Task objective:
Retype the data that follows exactly. No pictures belong in the copy.

Saved entries:

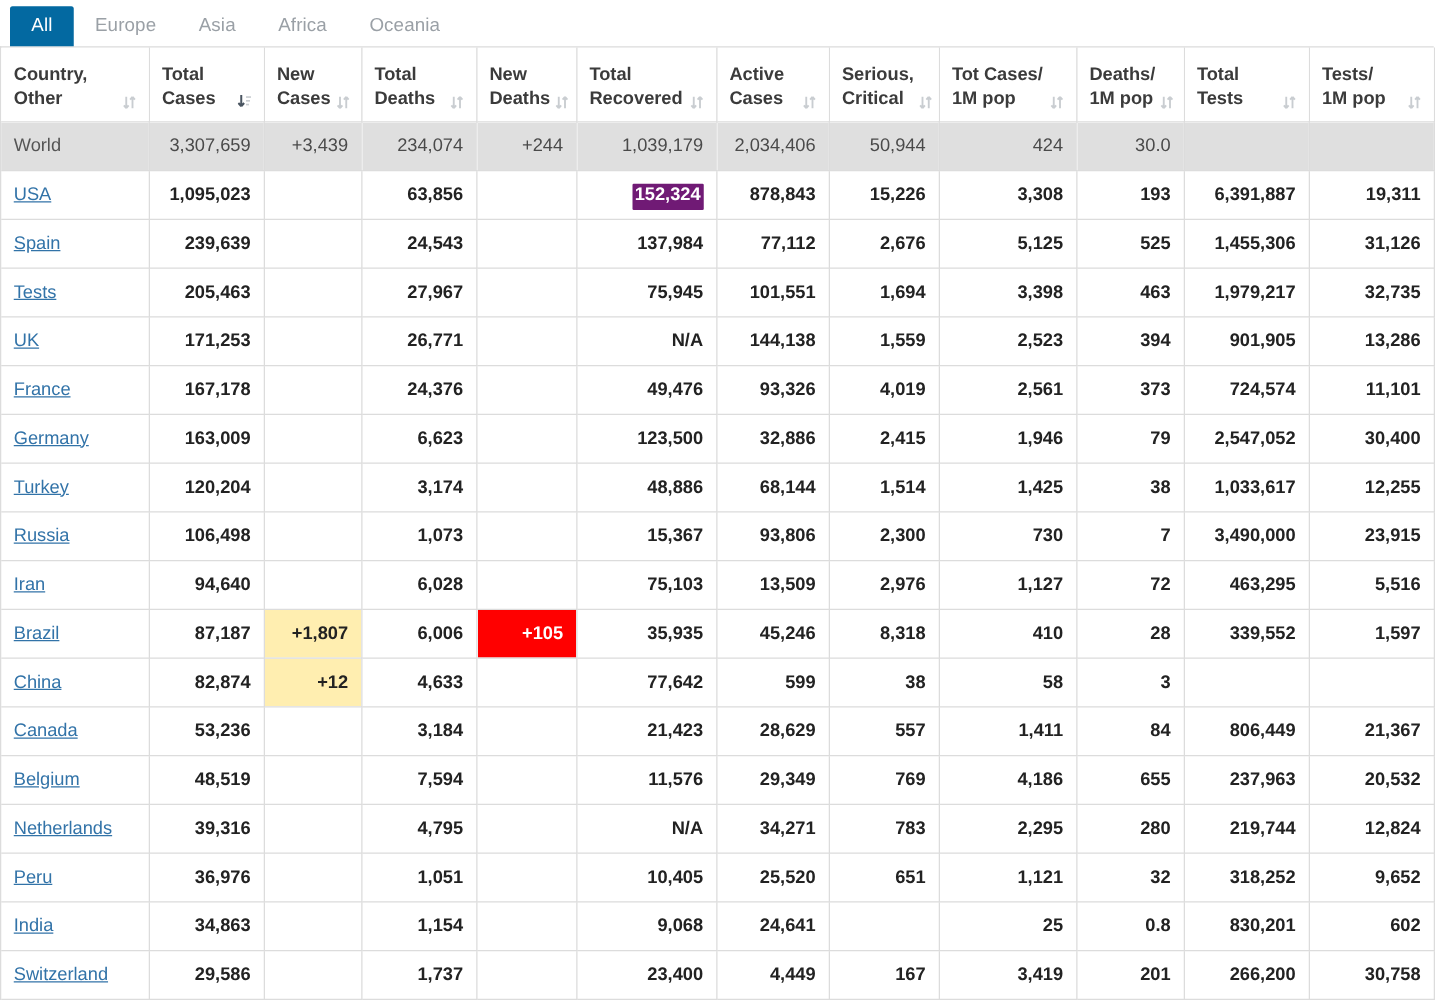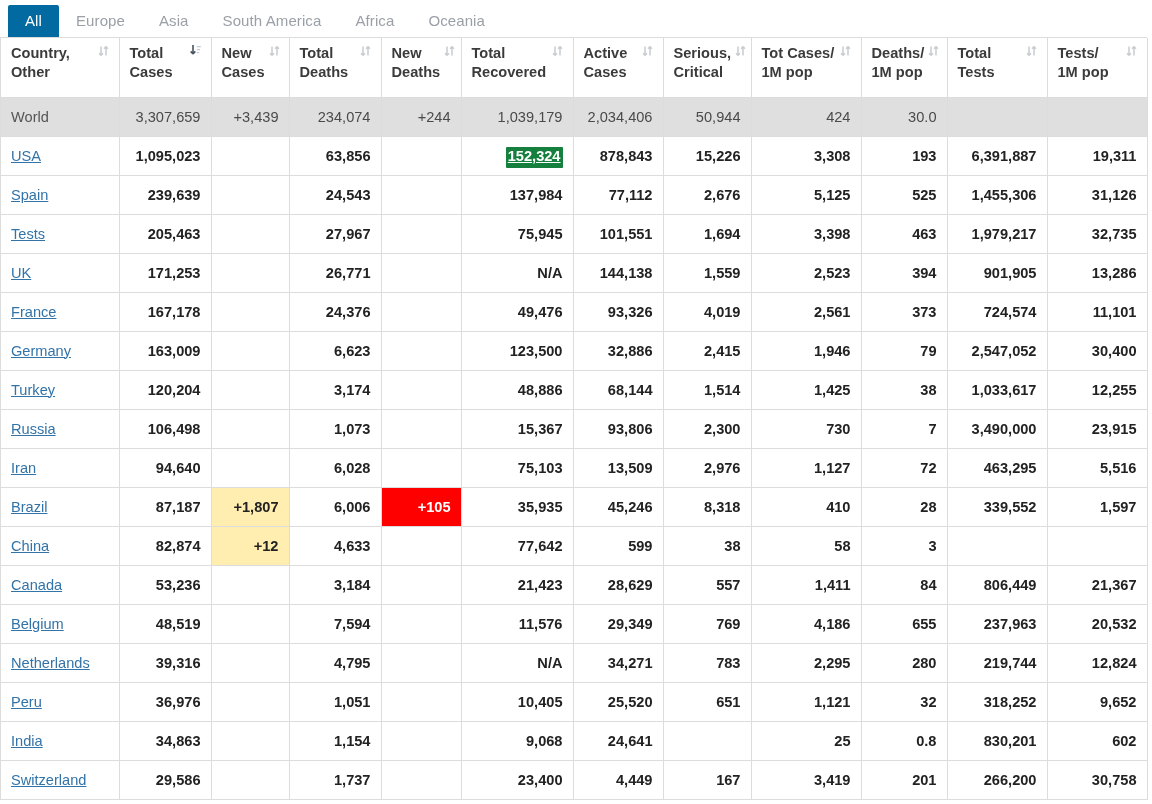--- a/index.html
+++ b/index.html
@@ -75,20 +75,21 @@
     color: #3b3b3b;
     text-align: left;
     background: #ffffff;
     font-size: 14.6px;
     cursor: pointer;
     position: relative;
     line-height: 1.32;
   }
   .th-inner {
     display: flex;
+    align-items: flex-end;
     justify-content: space-between;
     gap: 4px;
     height: 100%;
   }
   .th-label {
     display: block;
   }
   .sort-icon {
     flex: 0 0 auto;
     width: 11px;
@@ -127,36 +128,34 @@
   }
   td.cell-new-cases.hl {
     background: #ffeeb0;
     color: #222;
   }
   td.cell-new-deaths.hl {
     background: #ff0000;
     color: #ffffff;
   }
   .selected-text {
-    background: #15803d;
+    background: #701a75;
     color: #ffffff;
     padding: 1px 2px 4px 2px;
     border-radius: 1px;
-    text-decoration: underline;
   }
   .empty { }
 </style>
 </head>
 <body>
 
 <div class="tabbar" id="tabbar">
     <div class="tab active">All</div>
     <div class="tab">Europe</div>
     <div class="tab">Asia</div>
-    <div class="tab">South America</div>
     <div class="tab">Africa</div>
     <div class="tab">Oceania</div>
   </div>
 
 <div class="table-wrap">
   <table class="main">
     <colgroup>
       <col style="width:118px">
       <col style="width:92px">
       <col style="width:78px">

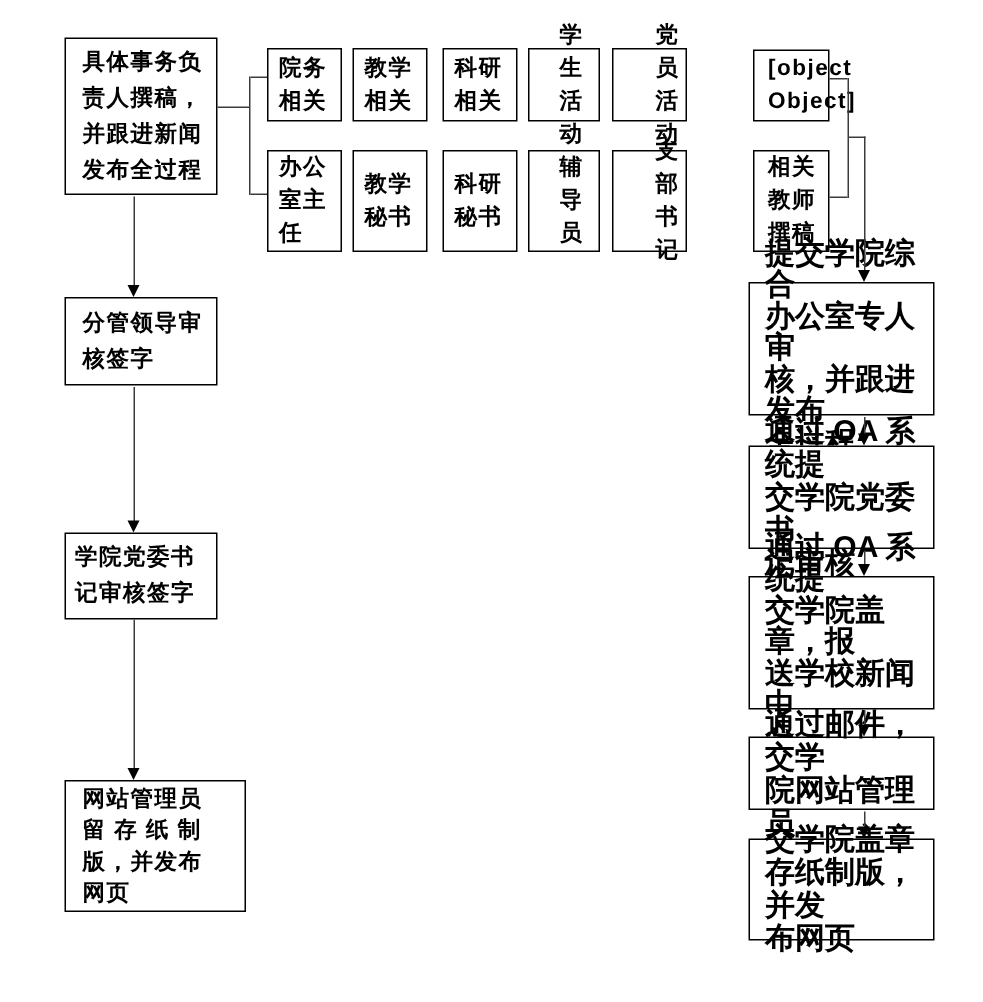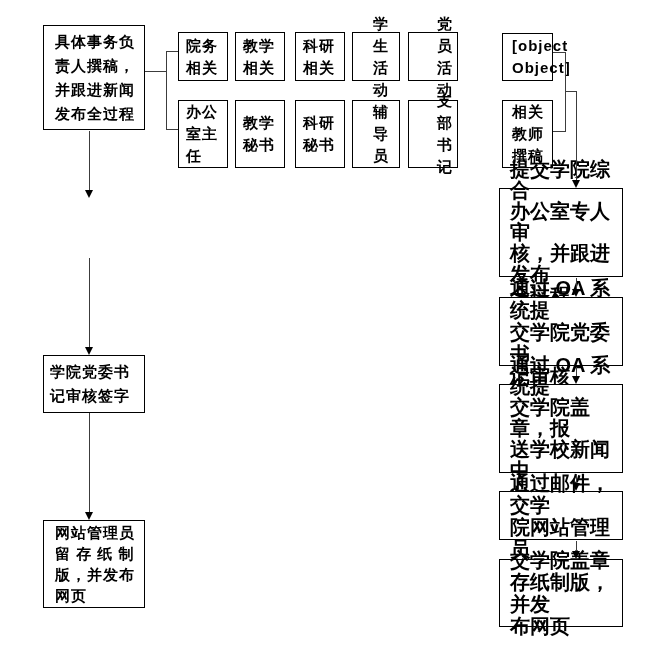--- a/index.html
+++ b/index.html
@@ -23,21 +23,21 @@
   .txt{
     width:100%;
     white-space:pre-line;
     font-size:15px;
     line-height:22px;
   }
   
   .bL1{left:43px;top:25px;width:102px;height:105px;padding:0 5px 0 11px;}
   .bL2{left:43px;top:198px;width:102px;height:59px;padding:0 5px 0 11px;}
   .bL3{left:43px;top:355px;width:102px;height:58px;padding:0 5px 0 6px;}
-  .bL4{left:43px;top:520px;width:102px;height:88px;padding:0 5px 0 11px;}
+  .bL4{left:43px;top:520px;width:121px;height:88px;padding:0 5px 0 11px;}
   .bL1 .txt,.bL2 .txt,.bL3 .txt{line-height:24px;letter-spacing:1px;}
   .bL4 .txt{line-height:21px;letter-spacing:1px;}
   
   .gr{padding:0 7px;}
   .gr .txt{line-height:22px;letter-spacing:1px;}
   .r1{top:32px;height:49px;}
   .r2{top:100px;height:68px;}
   .c1{left:178px;width:50px;}
   .c2{left:235px;width:50px;}
   .c3{left:295px;width:50px;}
@@ -68,20 +68,24 @@
 <body>
 
 <div class="canvas">
 
   <div class="box bL1">
     <div class="txt">具体事务负
 责人撰稿，
 并跟进新闻
 发布全过程</div>
   </div>
+  <div class="box bL2">
+    <div class="txt">分管领导审
+核签字</div>
+  </div>
   <div class="box bL3">
     <div class="txt">学院党委书
 记审核签字</div>
   </div>
   <div class="box bL4">
     <div class="txt">网站管理员
 留 存 纸 制
 版，并发布
 网页</div>
   </div>

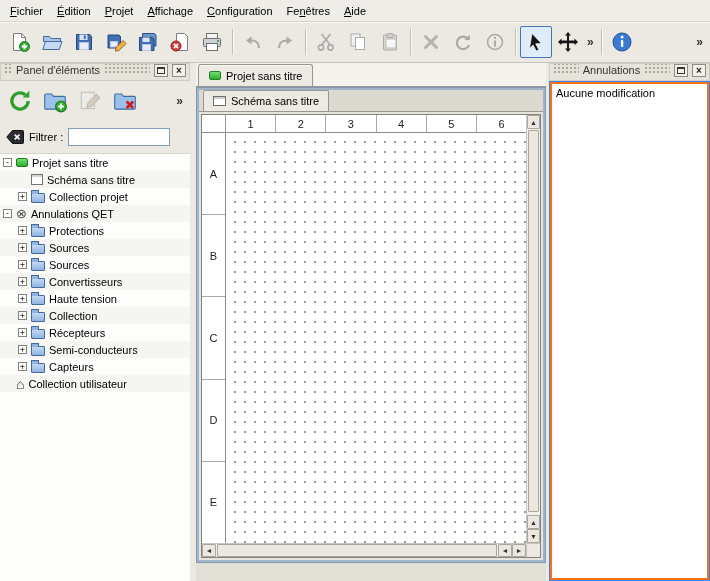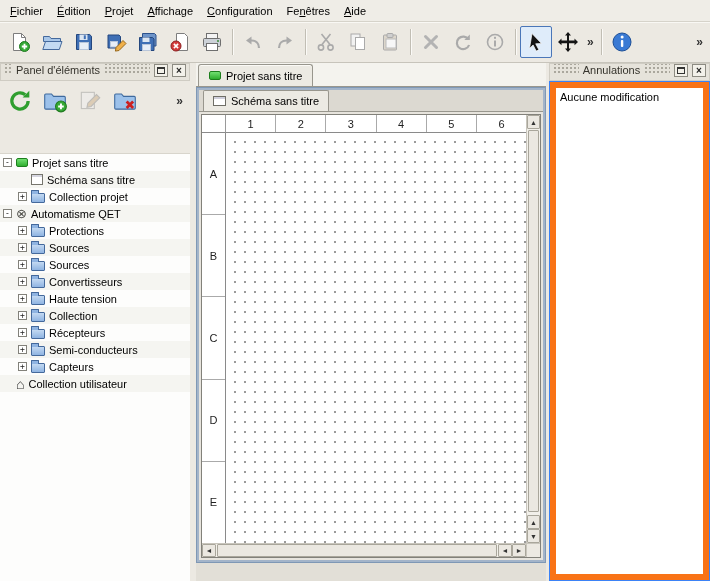--- a/index.html
+++ b/index.html
@@ -74,21 +74,21 @@
   .hscroll{position:absolute;left:0;bottom:0;right:14px;height:14px;background:#f2f0ea;border-top:1px solid #c8c5bc;display:flex}
   .sb-btn{width:14px;height:13px;flex:0 0 auto;display:flex;align-items:center;justify-content:center;background:#ebe8e1;border:1px solid #a9a69b;border-radius:1px;font-size:7px;color:#333}
   .vscroll .sb-btn{width:13px;height:14px}
   .v-top{position:absolute;left:0;top:0}
   .v-thumb{position:absolute;left:1px;right:1px;top:15px;bottom:31px;background:#ebe8e1;border:1px solid #a9a69b;border-radius:1px}
   .v-btns{position:absolute;left:0;bottom:0;display:flex;flex-direction:column}
   .h-thumb{flex:1;margin:0 1px;background:#ebe8e1;border:1px solid #a9a69b;border-radius:1px}
   .sb-corner{position:absolute;right:0;bottom:0;width:14px;height:14px;background:#ece9e2;border-left:1px solid #c8c5bc;border-top:1px solid #c8c5bc}
 
   
-  .undo-list{position:absolute;left:1px;right:1px;top:19px;bottom:1px;background:#fff;border:6px solid #f97316;padding:3px 4px;color:#000}
+  .undo-list{position:absolute;left:1px;right:1px;top:19px;bottom:1px;background:#fff;border:2px solid #f97316;padding:3px 4px;color:#000}
 </style>
 </head>
 <body>
 
 <div id="app">
 
   <div class="menu-bar" id="menu-items">
       <div class="menu-item"><u>F</u>ichier</div>
       <div class="menu-item"><u>É</u>dition</div>
       <div class="menu-item"><u>P</u>rojet</div>
@@ -302,40 +302,50 @@
       <div class="pt-btn">
           <span class="icn">
             <svg width="26" height="26" viewBox="0 0 24 24">
               <path d="M2.5 6.5a1 1 0 0 1 1-1h5.2l2 2.2h9.8a1 1 0 0 1 1 1v9.8a1 1 0 0 1-1 1H3.5a1 1 0 0 1-1-1z" fill="#9cc1ea" stroke="#3e6a9e"></path>
               <path d="M13.5 12.5l6 6M19.5 12.5l-6 6" stroke="#cc2020" stroke-width="2.6"></path>
             </svg>
           </span>
         </div>
       <div class="tb-overflow edge">»</div>
     </div>
+    <div class="filter-row">
+      <span class="icn">
+          <svg width="18" height="14" viewBox="0 0 18 14">
+            <path d="M6.5.5h10a1 1 0 0 1 1 1v11a1 1 0 0 1-1 1h-10L.8 7z" fill="#2b2b33" stroke="#111"></path>
+            <path d="M8.7 4.6l4.8 4.8M13.5 4.6l-4.8 4.8" stroke="#fff" stroke-width="1.5"></path>
+          </svg>
+        </span>
+      <span>Filtrer :</span>
+      <input class="filter-input" value="" style="">
+    </div>
     <div class="tree" id="tree">
         <div class="tree-row" style="padding-left: 3px;">
           <span class="expander">-</span>
           <span class="ticon project"></span>
           <span class="tlabel">Projet sans titre</span>
         </div>
         <div class="tree-row alt" style="padding-left: 18px;">
           <span class="expander hidden"></span>
           <span class="ticon schema"></span>
           <span class="tlabel">Schéma sans titre</span>
         </div>
         <div class="tree-row" style="padding-left: 18px;">
           <span class="expander">+</span>
           <span class="ticon folder"></span>
           <span class="tlabel">Collection projet</span>
         </div>
         <div class="tree-row alt" style="padding-left: 3px;">
           <span class="expander">-</span>
           <span class="ticon qet">⊗</span>
-          <span class="tlabel">Automatisme QET</span>
+          <span class="tlabel">Annulations QET</span>
         </div>
         <div class="tree-row" style="padding-left: 18px;">
           <span class="expander">+</span>
           <span class="ticon folder"></span>
           <span class="tlabel">Protections</span>
         </div>
         <div class="tree-row alt" style="padding-left: 18px;">
           <span class="expander">+</span>
           <span class="ticon folder"></span>
           <span class="tlabel">Sources</span>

Response to this task:
--- a/index.html
+++ b/index.html
@@ -75,20 +75,21 @@
     color: #3b3b3b;
     text-align: left;
     background: #ffffff;
     font-size: 14.6px;
     cursor: pointer;
     position: relative;
     line-height: 1.32;
   }
   .th-inner {
     display: flex;
+    align-items: flex-end;
     justify-content: space-between;
     gap: 4px;
     height: 100%;
   }
   .th-label {
     display: block;
   }
   .sort-icon {
     flex: 0 0 auto;
     width: 11px;
@@ -127,36 +128,34 @@
   }
   td.cell-new-cases.hl {
     background: #ffeeb0;
     color: #222;
   }
   td.cell-new-deaths.hl {
     background: #ff0000;
     color: #ffffff;
   }
   .selected-text {
-    background: #15803d;
+    background: #701a75;
     color: #ffffff;
     padding: 1px 2px 4px 2px;
     border-radius: 1px;
-    text-decoration: underline;
   }
   .empty { }
 </style>
 </head>
 <body>
 
 <div class="tabbar" id="tabbar">
     <div class="tab active">All</div>
     <div class="tab">Europe</div>
     <div class="tab">Asia</div>
-    <div class="tab">South America</div>
     <div class="tab">Africa</div>
     <div class="tab">Oceania</div>
   </div>
 
 <div class="table-wrap">
   <table class="main">
     <colgroup>
       <col style="width:118px">
       <col style="width:92px">
       <col style="width:78px">

--- a/index.html
+++ b/index.html
@@ -23,21 +23,21 @@
   .txt{
     width:100%;
     white-space:pre-line;
     font-size:15px;
     line-height:22px;
   }
   
   .bL1{left:43px;top:25px;width:102px;height:105px;padding:0 5px 0 11px;}
   .bL2{left:43px;top:198px;width:102px;height:59px;padding:0 5px 0 11px;}
   .bL3{left:43px;top:355px;width:102px;height:58px;padding:0 5px 0 6px;}
-  .bL4{left:43px;top:520px;width:102px;height:88px;padding:0 5px 0 11px;}
+  .bL4{left:43px;top:520px;width:121px;height:88px;padding:0 5px 0 11px;}
   .bL1 .txt,.bL2 .txt,.bL3 .txt{line-height:24px;letter-spacing:1px;}
   .bL4 .txt{line-height:21px;letter-spacing:1px;}
   
   .gr{padding:0 7px;}
   .gr .txt{line-height:22px;letter-spacing:1px;}
   .r1{top:32px;height:49px;}
   .r2{top:100px;height:68px;}
   .c1{left:178px;width:50px;}
   .c2{left:235px;width:50px;}
   .c3{left:295px;width:50px;}
@@ -68,20 +68,24 @@
 <body>
 
 <div class="canvas">
 
   <div class="box bL1">
     <div class="txt">具体事务负
 责人撰稿，
 并跟进新闻
 发布全过程</div>
   </div>
+  <div class="box bL2">
+    <div class="txt">分管领导审
+核签字</div>
+  </div>
   <div class="box bL3">
     <div class="txt">学院党委书
 记审核签字</div>
   </div>
   <div class="box bL4">
     <div class="txt">网站管理员
 留 存 纸 制
 版，并发布
 网页</div>
   </div>

--- a/index.html
+++ b/index.html
@@ -74,21 +74,21 @@
   .hscroll{position:absolute;left:0;bottom:0;right:14px;height:14px;background:#f2f0ea;border-top:1px solid #c8c5bc;display:flex}
   .sb-btn{width:14px;height:13px;flex:0 0 auto;display:flex;align-items:center;justify-content:center;background:#ebe8e1;border:1px solid #a9a69b;border-radius:1px;font-size:7px;color:#333}
   .vscroll .sb-btn{width:13px;height:14px}
   .v-top{position:absolute;left:0;top:0}
   .v-thumb{position:absolute;left:1px;right:1px;top:15px;bottom:31px;background:#ebe8e1;border:1px solid #a9a69b;border-radius:1px}
   .v-btns{position:absolute;left:0;bottom:0;display:flex;flex-direction:column}
   .h-thumb{flex:1;margin:0 1px;background:#ebe8e1;border:1px solid #a9a69b;border-radius:1px}
   .sb-corner{position:absolute;right:0;bottom:0;width:14px;height:14px;background:#ece9e2;border-left:1px solid #c8c5bc;border-top:1px solid #c8c5bc}
 
   
-  .undo-list{position:absolute;left:1px;right:1px;top:19px;bottom:1px;background:#fff;border:6px solid #f97316;padding:3px 4px;color:#000}
+  .undo-list{position:absolute;left:1px;right:1px;top:19px;bottom:1px;background:#fff;border:2px solid #f97316;padding:3px 4px;color:#000}
 </style>
 </head>
 <body>
 
 <div id="app">
 
   <div class="menu-bar" id="menu-items">
       <div class="menu-item"><u>F</u>ichier</div>
       <div class="menu-item"><u>É</u>dition</div>
       <div class="menu-item"><u>P</u>rojet</div>
@@ -302,40 +302,50 @@
       <div class="pt-btn">
           <span class="icn">
             <svg width="26" height="26" viewBox="0 0 24 24">
               <path d="M2.5 6.5a1 1 0 0 1 1-1h5.2l2 2.2h9.8a1 1 0 0 1 1 1v9.8a1 1 0 0 1-1 1H3.5a1 1 0 0 1-1-1z" fill="#9cc1ea" stroke="#3e6a9e"></path>
               <path d="M13.5 12.5l6 6M19.5 12.5l-6 6" stroke="#cc2020" stroke-width="2.6"></path>
             </svg>
           </span>
         </div>
       <div class="tb-overflow edge">»</div>
     </div>
+    <div class="filter-row">
+      <span class="icn">
+          <svg width="18" height="14" viewBox="0 0 18 14">
+            <path d="M6.5.5h10a1 1 0 0 1 1 1v11a1 1 0 0 1-1 1h-10L.8 7z" fill="#2b2b33" stroke="#111"></path>
+            <path d="M8.7 4.6l4.8 4.8M13.5 4.6l-4.8 4.8" stroke="#fff" stroke-width="1.5"></path>
+          </svg>
+        </span>
+      <span>Filtrer :</span>
+      <input class="filter-input" value="" style="">
+    </div>
     <div class="tree" id="tree">
         <div class="tree-row" style="padding-left: 3px;">
           <span class="expander">-</span>
           <span class="ticon project"></span>
           <span class="tlabel">Projet sans titre</span>
         </div>
         <div class="tree-row alt" style="padding-left: 18px;">
           <span class="expander hidden"></span>
           <span class="ticon schema"></span>
           <span class="tlabel">Schéma sans titre</span>
         </div>
         <div class="tree-row" style="padding-left: 18px;">
           <span class="expander">+</span>
           <span class="ticon folder"></span>
           <span class="tlabel">Collection projet</span>
         </div>
         <div class="tree-row alt" style="padding-left: 3px;">
           <span class="expander">-</span>
           <span class="ticon qet">⊗</span>
-          <span class="tlabel">Automatisme QET</span>
+          <span class="tlabel">Annulations QET</span>
         </div>
         <div class="tree-row" style="padding-left: 18px;">
           <span class="expander">+</span>
           <span class="ticon folder"></span>
           <span class="tlabel">Protections</span>
         </div>
         <div class="tree-row alt" style="padding-left: 18px;">
           <span class="expander">+</span>
           <span class="ticon folder"></span>
           <span class="tlabel">Sources</span>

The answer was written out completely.